Eastern Philosophy by Chakravarthi Ram-Prasad, Weidenfeld & Nicholson, UK, 2005, 256 ff.
An introduction to eastern philosophy
By Howard A. Jones
The author is a Lecturer in the Department of Religious Studies of Lancaster University, UK. The book explores the commonalities and differences between the various religious philosophies of the East, and compares them at various points with corresponding ideas in the West.
The book begins with an exploration of metaphysics or, as the author puts it, Ultimate Questions and Answers, and goes on to discuss the Self, Language, Knowledge, and Logic, and how eastern philosophies view The Good. The author comments on the fact that early Indian and Chinese cultures did not seem to talk to each other, so many different schools developed in the countries of the East without a common thread. Even when Buddhism spread eastward from India, it took on various forms compatible with the philosophies of Daoism and Shinto already existing by then in China and Japan.
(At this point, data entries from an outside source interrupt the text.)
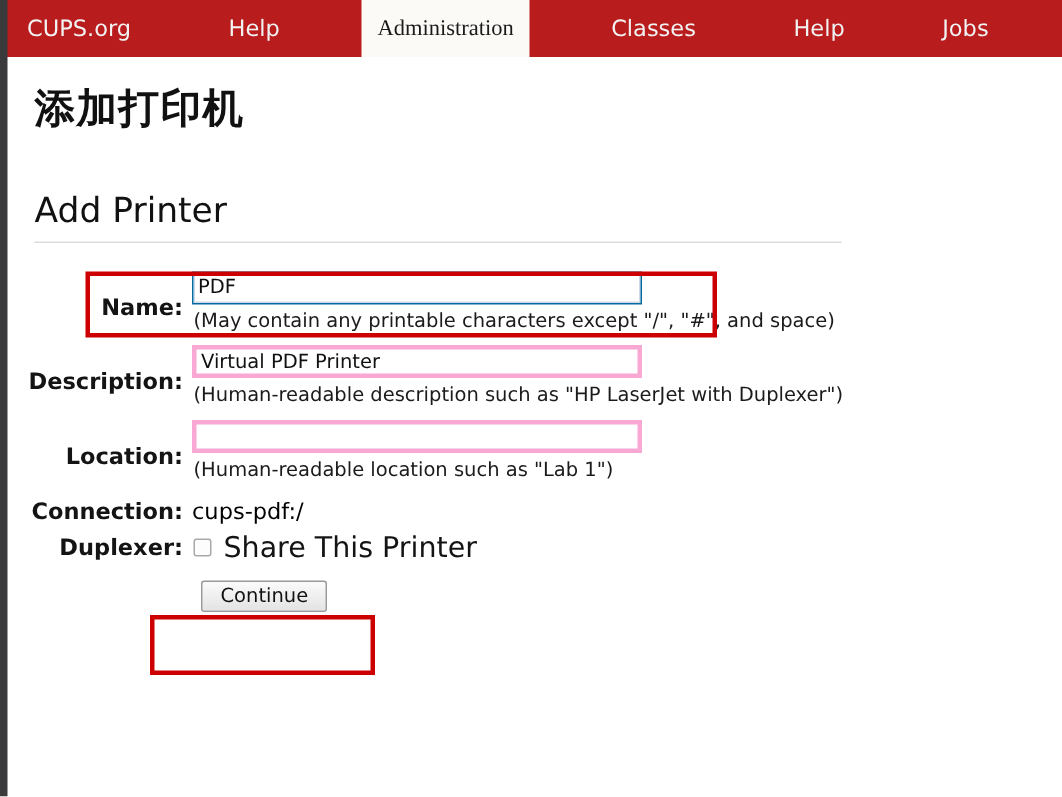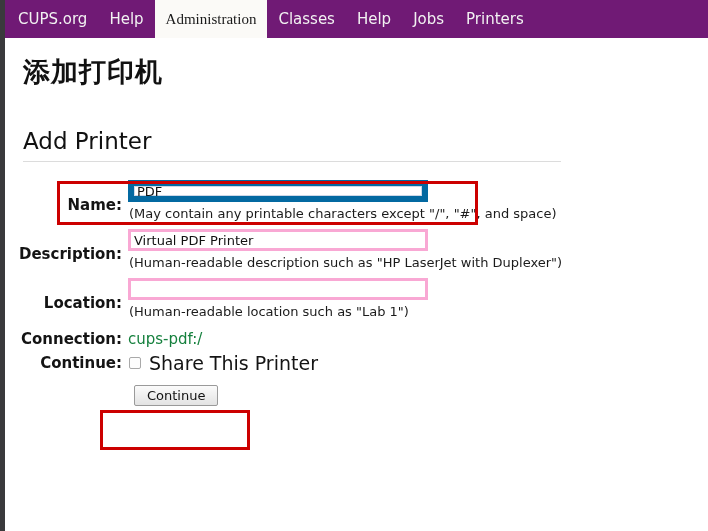"CUPS.org" .navbar { background: #701a75 -> #b91c1c; gap: none -> 43px }
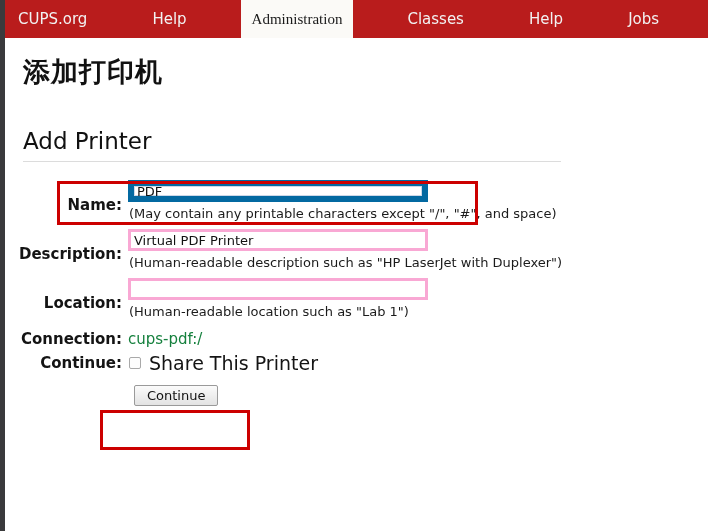"PDF" .text-input.focused { border: 6px solid #0369a1 -> 1px solid #0369a1 }
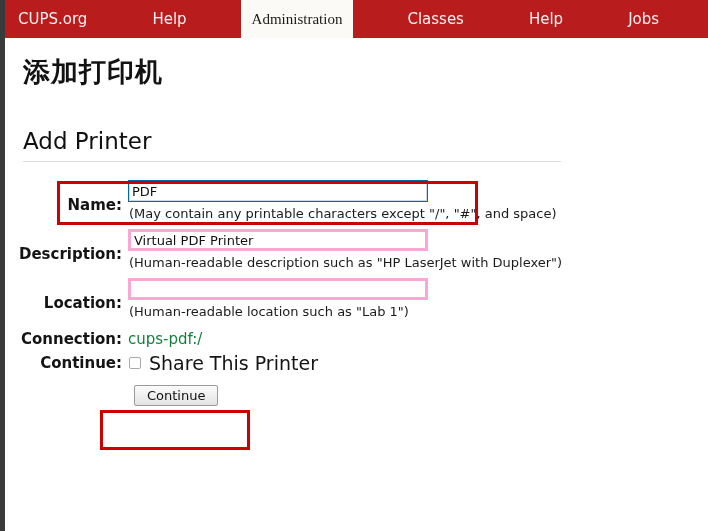"cups-pdf:/" .static-value { color: #15803d -> #000000 }
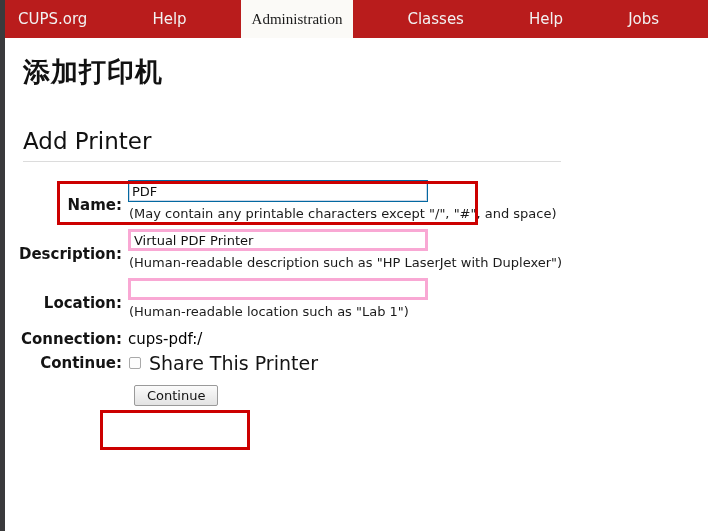"Continue:" div.form-label { text: Continue -> Duplexer }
While the Bible is a core scriptural text for all of the most widespread western religions, there is no one shared scripture in the East.
Though westerners tend to regard eastern beliefs as heathen, for Daoists the "dao" is an all-encompassing spirit, and the 11th-century Neo-Confucian Chengao postulated a "ren" that `regards all things in the universe as one body . . . and feels "ren" (benevolence) for all things, as he considers them part of him' - a rather pantheistic view of the divine as spirit, similar to that of the God of the Trinity as Holy Spirit and the views of the Jewish philosopher Baruch Spinoza.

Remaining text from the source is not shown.